Work task - When you restate the entries that follow, keep every word exactly and drop the pictures.

═════ Records for this exercise

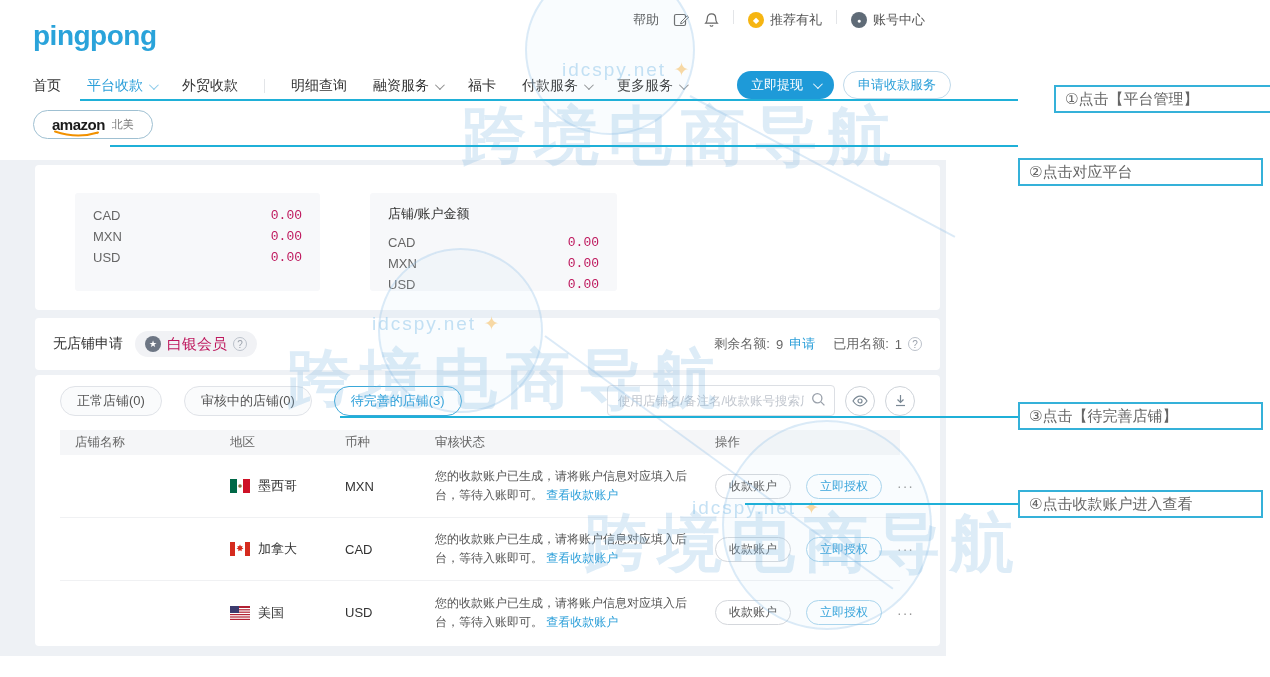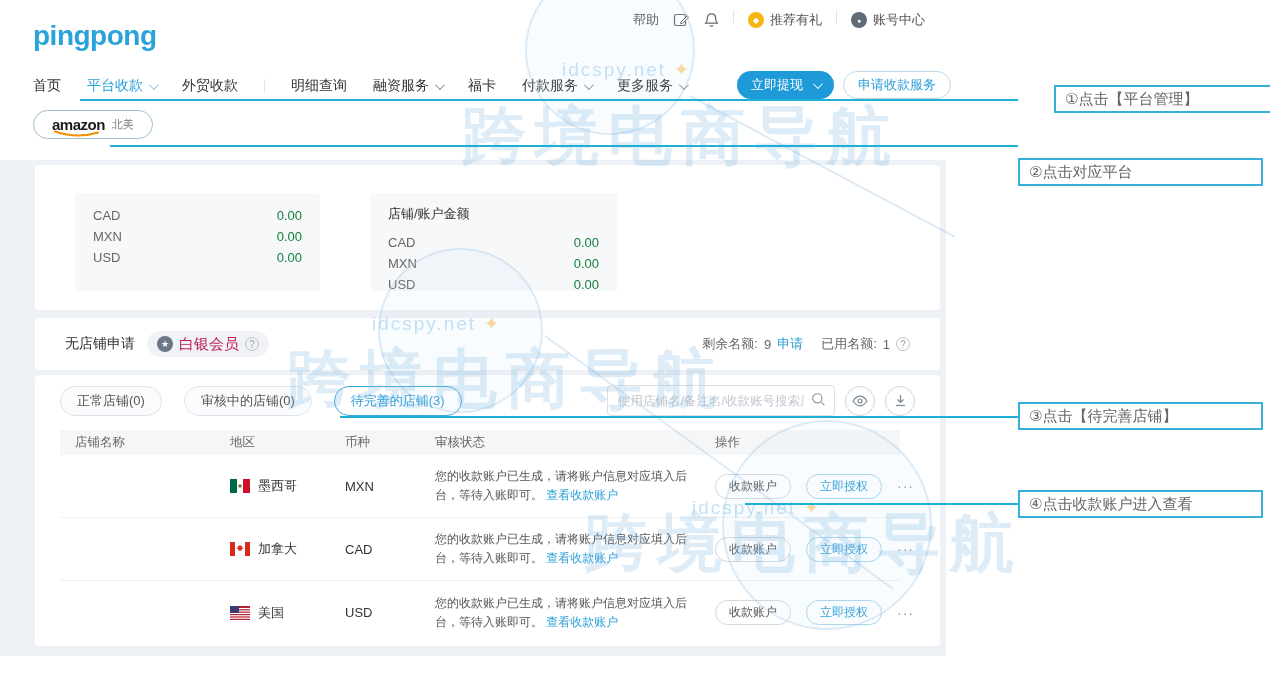--- a/index.html
+++ b/index.html
@@ -37,27 +37,27 @@
   
   .bg-gray { position:absolute; left:0; top:160px; width:946px; height:496px; background:#eef1f5; z-index:0; }
 
   .panel { position:absolute; background:#fff; border-radius:4px; z-index:1; }
   #panel-balances { left:35px; top:165px; width:905px; height:145px; }
   .bal-card { position:absolute; top:28px; height:98px; background:#f7f8fa; border-radius:3px; padding:12px 18px; }
   #card-pending { left:40px; width:245px; }
   #card-store  { left:335px; width:247px; }
   .bal-title { display:flex; align-items:center; gap:6px; font-size:13px; color:#333; margin-bottom:9px; }
   .bal-row { display:flex; justify-content:space-between; font-size:13px; color:#666; line-height:21px; }
-  .bal-row .amt { color:#15803d; }
+  .bal-row .amt { color:#be185d;font-family:Liberation Mono, monospace; }
 
   .qicon { display:inline-flex; align-items:center; justify-content:center; width:14px; height:14px; border:1px solid #bcc2cb; border-radius:50%; font-size:10px; color:#9aa1ab; cursor:pointer; flex:0 0 auto; }
   .qicon::before { content:"?"; }
 
   
-  #panel-storebar { left:35px; top:318px; width:905px; height:52px; display:flex; align-items:center; padding:0 30px; }
+  #panel-storebar { left:35px; top:318px; width:905px; height:52px; display:flex; align-items:center; padding:0 18px; }
   .sb-left { display:flex; align-items:center; gap:12px; font-size:14px; color:#333; }
   .member-badge { display:flex; align-items:center; gap:6px; background:#f1f2f5; border-radius:13px; height:26px; padding:0 10px; font-size:15px; color:#be185d; }
   .medal { width:16px; height:16px; border-radius:50%; background:#6d7684; display:inline-flex; align-items:center; justify-content:center; }
   .medal::before { content:"★"; font-size:9px; color:#fff; }
   .sb-right { margin-left:auto; display:flex; align-items:center; gap:6px; font-size:13px; color:#666; }
   .sb-right .gap-l { margin-left:12px; }
   a.link { color:#2b9fd9; text-decoration:none; cursor:pointer; }
 
   
   #panel-table { left:35px; top:375px; width:905px; height:271px; }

══════════

Written answer -
--- a/index.html
+++ b/index.html
@@ -37,27 +37,27 @@
   
   .bg-gray { position:absolute; left:0; top:160px; width:946px; height:496px; background:#eef1f5; z-index:0; }
 
   .panel { position:absolute; background:#fff; border-radius:4px; z-index:1; }
   #panel-balances { left:35px; top:165px; width:905px; height:145px; }
   .bal-card { position:absolute; top:28px; height:98px; background:#f7f8fa; border-radius:3px; padding:12px 18px; }
   #card-pending { left:40px; width:245px; }
   #card-store  { left:335px; width:247px; }
   .bal-title { display:flex; align-items:center; gap:6px; font-size:13px; color:#333; margin-bottom:9px; }
   .bal-row { display:flex; justify-content:space-between; font-size:13px; color:#666; line-height:21px; }
-  .bal-row .amt { color:#15803d; }
+  .bal-row .amt { color:#be185d;font-family:Liberation Mono, monospace; }
 
   .qicon { display:inline-flex; align-items:center; justify-content:center; width:14px; height:14px; border:1px solid #bcc2cb; border-radius:50%; font-size:10px; color:#9aa1ab; cursor:pointer; flex:0 0 auto; }
   .qicon::before { content:"?"; }
 
   
-  #panel-storebar { left:35px; top:318px; width:905px; height:52px; display:flex; align-items:center; padding:0 30px; }
+  #panel-storebar { left:35px; top:318px; width:905px; height:52px; display:flex; align-items:center; padding:0 18px; }
   .sb-left { display:flex; align-items:center; gap:12px; font-size:14px; color:#333; }
   .member-badge { display:flex; align-items:center; gap:6px; background:#f1f2f5; border-radius:13px; height:26px; padding:0 10px; font-size:15px; color:#be185d; }
   .medal { width:16px; height:16px; border-radius:50%; background:#6d7684; display:inline-flex; align-items:center; justify-content:center; }
   .medal::before { content:"★"; font-size:9px; color:#fff; }
   .sb-right { margin-left:auto; display:flex; align-items:center; gap:6px; font-size:13px; color:#666; }
   .sb-right .gap-l { margin-left:12px; }
   a.link { color:#2b9fd9; text-decoration:none; cursor:pointer; }
 
   
   #panel-table { left:35px; top:375px; width:905px; height:271px; }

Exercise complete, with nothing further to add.